▸ **ASSIGNED TASK**: Produce the records below again, word for word, but stop after the line that contains "FX Sport SL".
________________________________________
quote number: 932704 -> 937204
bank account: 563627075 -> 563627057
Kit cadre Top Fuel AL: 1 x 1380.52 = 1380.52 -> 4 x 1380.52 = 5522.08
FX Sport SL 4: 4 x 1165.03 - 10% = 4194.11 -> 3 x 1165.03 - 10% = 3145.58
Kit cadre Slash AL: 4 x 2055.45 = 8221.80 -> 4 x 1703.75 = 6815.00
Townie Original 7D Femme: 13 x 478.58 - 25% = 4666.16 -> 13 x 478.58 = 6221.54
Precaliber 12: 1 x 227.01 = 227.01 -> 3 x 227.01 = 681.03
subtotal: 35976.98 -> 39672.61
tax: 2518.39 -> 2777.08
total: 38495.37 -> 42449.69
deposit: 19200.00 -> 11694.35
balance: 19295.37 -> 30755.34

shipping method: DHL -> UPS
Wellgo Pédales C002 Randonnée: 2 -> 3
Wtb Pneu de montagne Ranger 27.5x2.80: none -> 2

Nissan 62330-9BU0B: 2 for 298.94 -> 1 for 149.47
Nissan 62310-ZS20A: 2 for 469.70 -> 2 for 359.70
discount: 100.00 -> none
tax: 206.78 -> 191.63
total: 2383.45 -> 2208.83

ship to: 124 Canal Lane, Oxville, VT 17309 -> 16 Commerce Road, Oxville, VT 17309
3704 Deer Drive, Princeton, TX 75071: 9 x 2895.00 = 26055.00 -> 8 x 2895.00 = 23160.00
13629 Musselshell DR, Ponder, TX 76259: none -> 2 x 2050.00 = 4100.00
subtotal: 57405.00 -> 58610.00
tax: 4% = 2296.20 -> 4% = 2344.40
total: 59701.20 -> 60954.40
________________________________________
▸ **EXERCISE ANSWER**:
quote number: 932704 -> 937204
bank account: 563627075 -> 563627057
Kit cadre Top Fuel AL: 1 x 1380.52 = 1380.52 -> 4 x 1380.52 = 5522.08
FX Sport SL 4: 4 x 1165.03 - 10% = 4194.11 -> 3 x 1165.03 - 10% = 3145.58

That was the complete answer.